The First Actual Date.
Seeing him for the first time in 5 years, was crazy. Talking the last 6 months like we never stopped years ago, was crazy. Both of us getting out of toxic relationships, coming back home at the same time to find "ourselves" was even crazier. But he held his end of the deal, the moment I was ready to be treated right, he wanted to be the first one to do so. The moment our eyes met for the second time, I felt a little bit of hope. And just for those few moments we did share together that summer, you made the hurt go away, even if it was just for a little bit.
Jamie Stack.
Ill never forget that call in Chicago. I told you everything that happened, and you told me I was incredible and strong for going through with the trip. You told me to make the most of it, you told me not to worry about the pain and hurt I felt right now, because eventually it will pass and someone will come into my life and treat me the way I deserve. And that he will eventually feel the hurt I feel now when he realizes he lost someone who truly loved him.
I remember crying and thinking you were crazy. But then you told me in all this craziness, I will find myself, I will struggle and that it all builds character. You saw the positive in my negative. You were the one that told me it sounded like I needed to come home and be reminded of all the good I bring.

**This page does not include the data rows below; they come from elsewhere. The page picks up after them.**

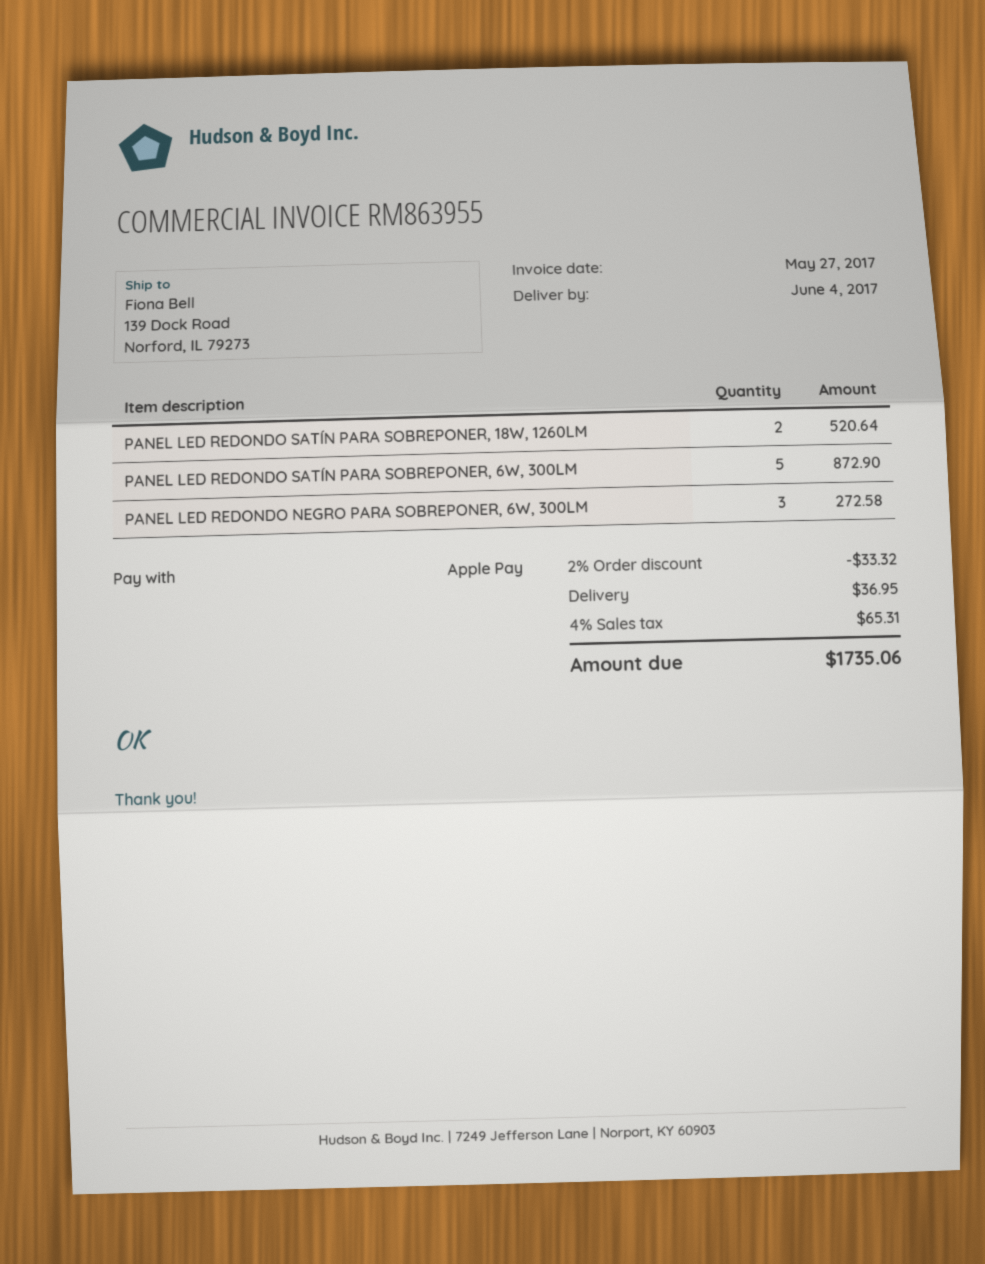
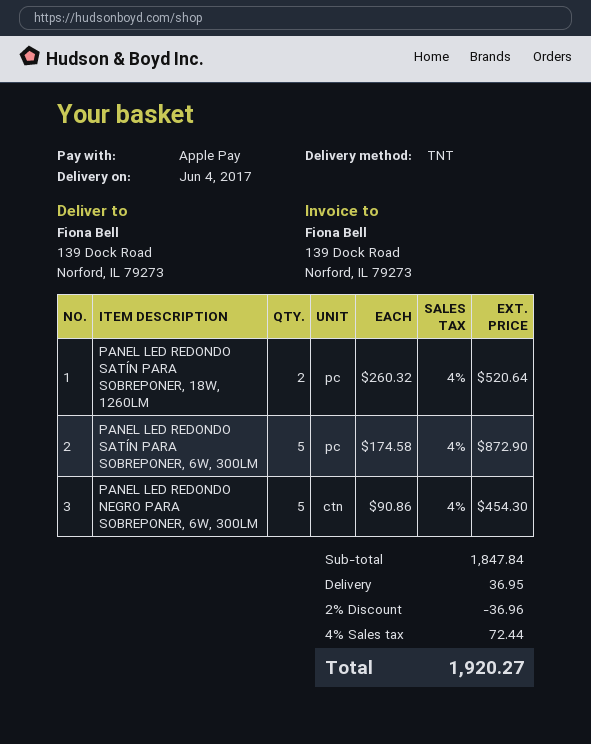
PANEL LED REDONDO NEGRO PARA SOBREPONER, 6W, 300LM: 3 for 272.58 -> 5 for 454.30
discount: 2% = 33.32 -> 2% = 36.96
tax: 4% = 65.31 -> 4% = 72.44
total: 1735.06 -> 1920.27

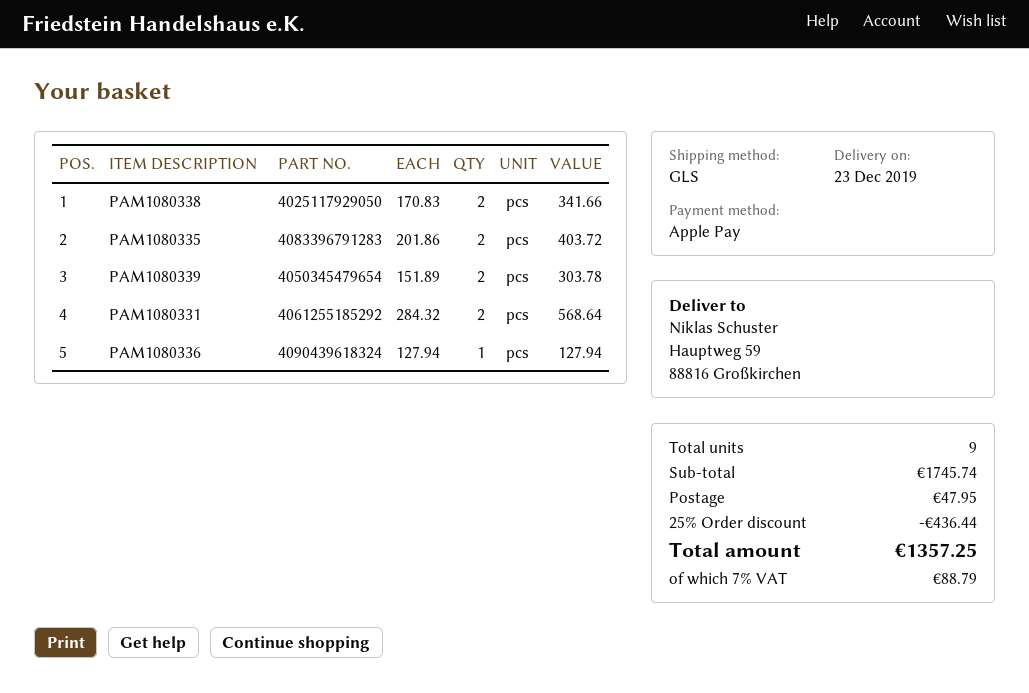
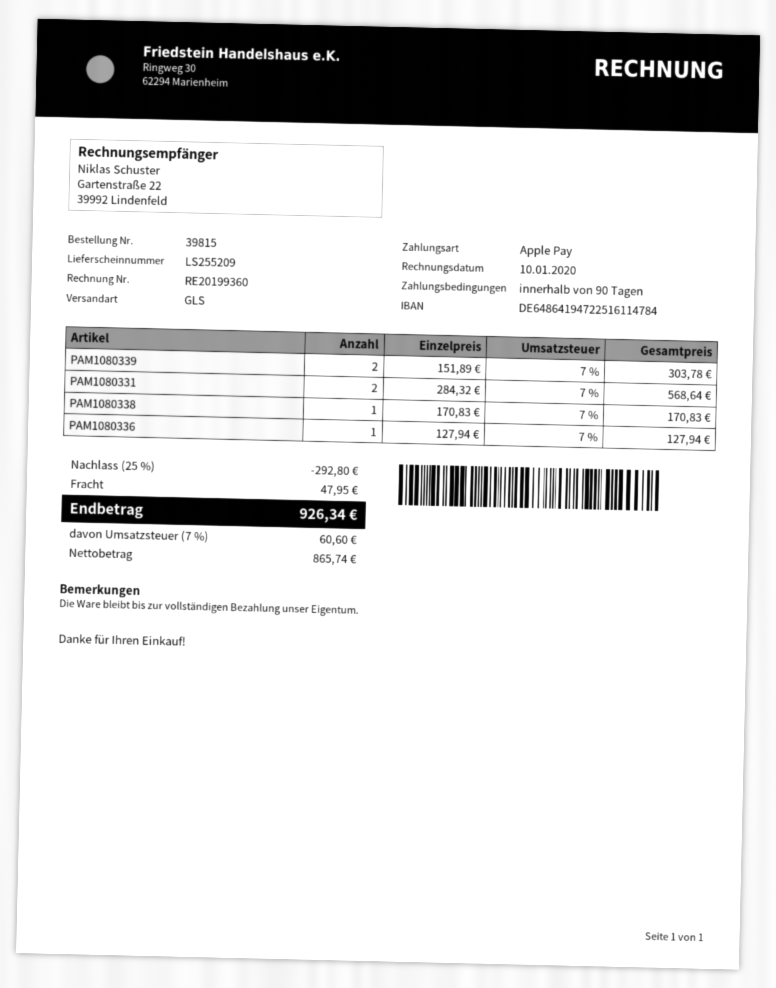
PAM1080338: 2 x 170.83 = 341.66 -> 1 x 170.83 = 170.83
PAM1080335: 2 x 201.86 = 403.72 -> none
discount: 25% = 436.44 -> 25% = 292.80
tax: 7% = 88.79 -> 7% = 60.60
total: 1357.25 -> 926.34

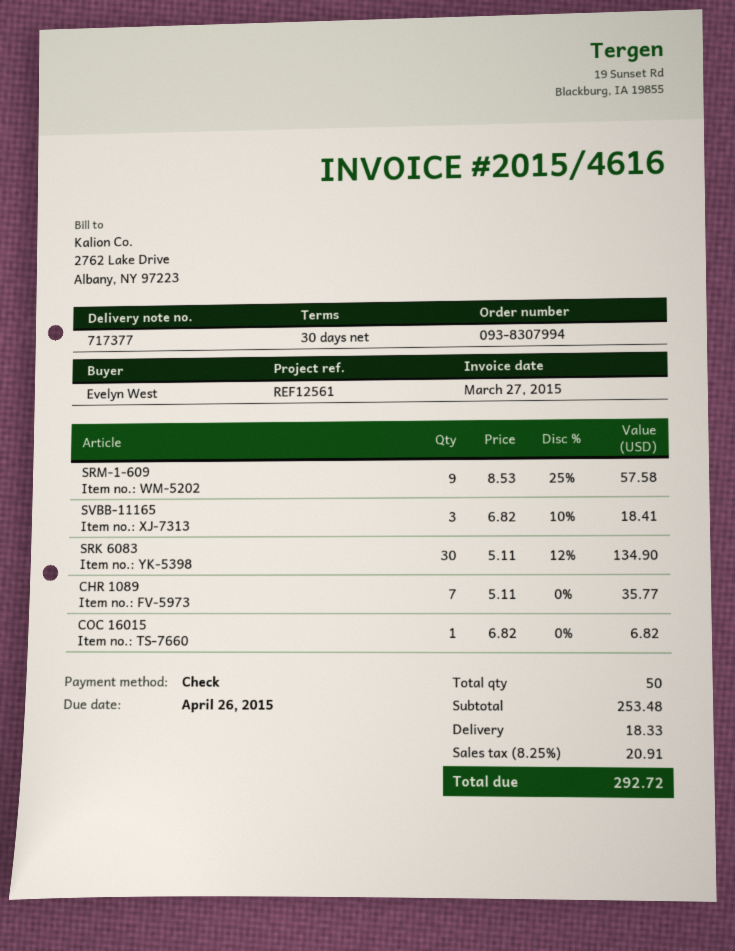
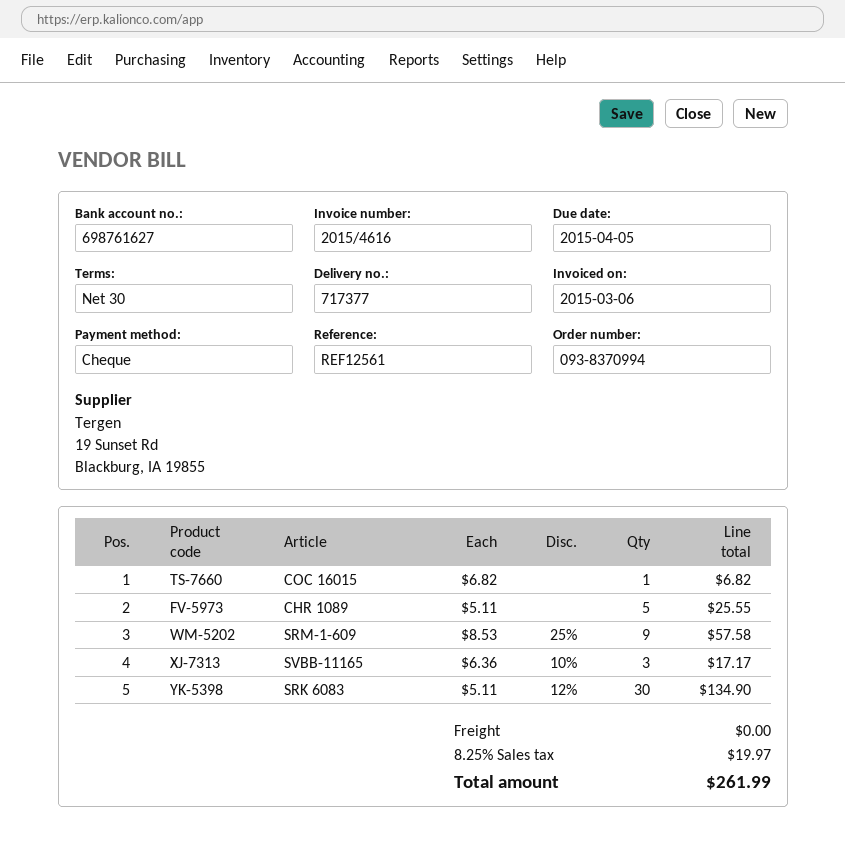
order number: 093-8307994 -> 093-8370994
invoice date: 2015-03-27 -> 2015-03-06
due date: 2015-04-26 -> 2015-04-05
SVBB-11165: 3 x 6.82 - 10% = 18.41 -> 3 x 6.36 - 10% = 17.17
CHR 1089: 7 x 5.11 = 35.77 -> 5 x 5.11 = 25.55
shipping: 18.33 -> 0.00
tax: 8.25% = 20.91 -> 8.25% = 19.97
total: 292.72 -> 261.99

Not realizing it until later, you wanted to be the one to remind me, you wanted to be the one to treat me the way I deserved.
It started with morning coffee at our old hang out spot from years ago. As nervous as I was to see you, or even go on a date. The moment I saw you, my nerves went away and I was just able to be me. Coffee and long long talks. Ending with a kiss on the forehead and asking me out again.
2 days later..
Our time being limited, you wasted no time!
I was getting my hair done the day before our date, and you came into surprise me with a piece of art you made while thinking of me and flowers. Just wanting to tell me I look beautiful and that you cant wait to take me out. As much as I loved the gesture, deep down I was hurting.
Jamie, 25 years old. Friend first, or crush first.
My type completely to the T. Tall, blue eyes, strawberry blonde hair, straight teeth, artistic, fun, kind, very smart, and we had so much in common. How could I not want this. Part of me wanted Jamie, but a bigger part of me wanted Rilen.
Our date. Our date is one ill never forget. Or the moments after that, leading to me leaving again.
Kissing you was like coming up for a breath of fresh air after feeling like I was drowning. Dinner, our talks, our walks, making art with you. All these moments gave me a small glimpse of hope. But who was I kidding, I don't deserve you. You were to perfect. I was too broken. I wasn't ready to let go of my pain and that wasn't fair to you.
I remember our goodbye, dancing at sunset. Kissing on the hood of your car. You told me you never want me to regret or forget this and I told you, theres not a chance. I laughed at you and told you id be crazy to forget a man like you. And you whispered in my ear "don't" and kissed me again.
You never tried anything or pressured me to have sex. You were okay with taking it slow. Our last night at sunset, when we made art together. Not only did it get a little hot and heavy between us, you made it fun. Jumping into the public pool with our bodies covered in paint, laughing at our "beautiful mess" art piece. It was all so innocent with you.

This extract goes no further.